[Dataset items]

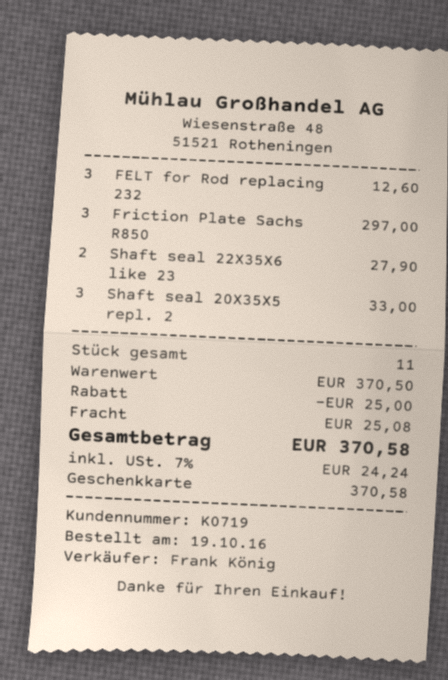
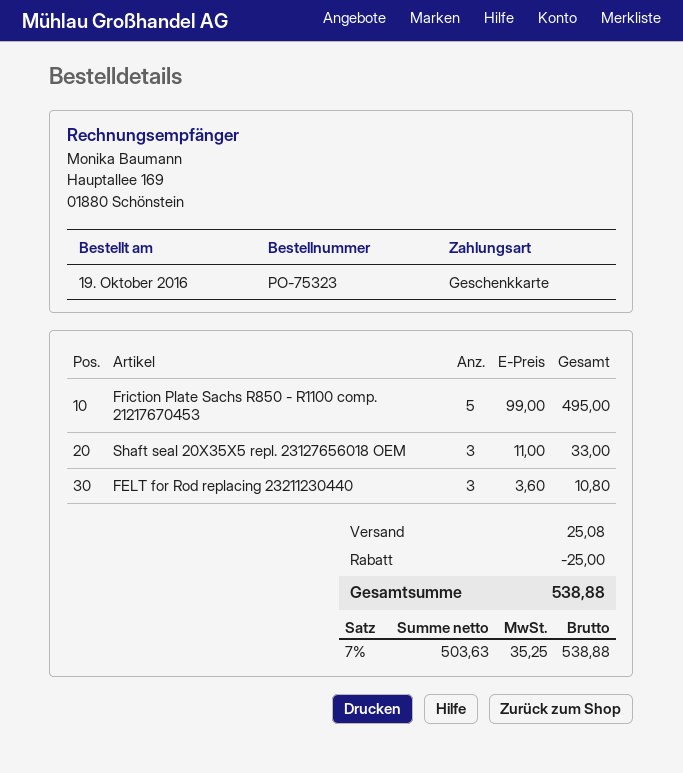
FELT for Rod replacing 232: 3 for 12.60 -> 3 for 10.80
Friction Plate Sachs R850: 3 for 297.00 -> 5 for 495.00
Shaft seal 22X35X6 like 23: 2 for 27.90 -> none
tax: 7% = 24.24 -> 7% = 35.25
total: 370.58 -> 538.88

Work request:
Reproduce the records in full and leave the images behind.

Answer box:
FELT for Rod replacing 232: 3 for 12.60 -> 3 for 10.80
Friction Plate Sachs R850: 3 for 297.00 -> 5 for 495.00
Shaft seal 22X35X6 like 23: 2 for 27.90 -> none
tax: 7% = 24.24 -> 7% = 35.25
total: 370.58 -> 538.88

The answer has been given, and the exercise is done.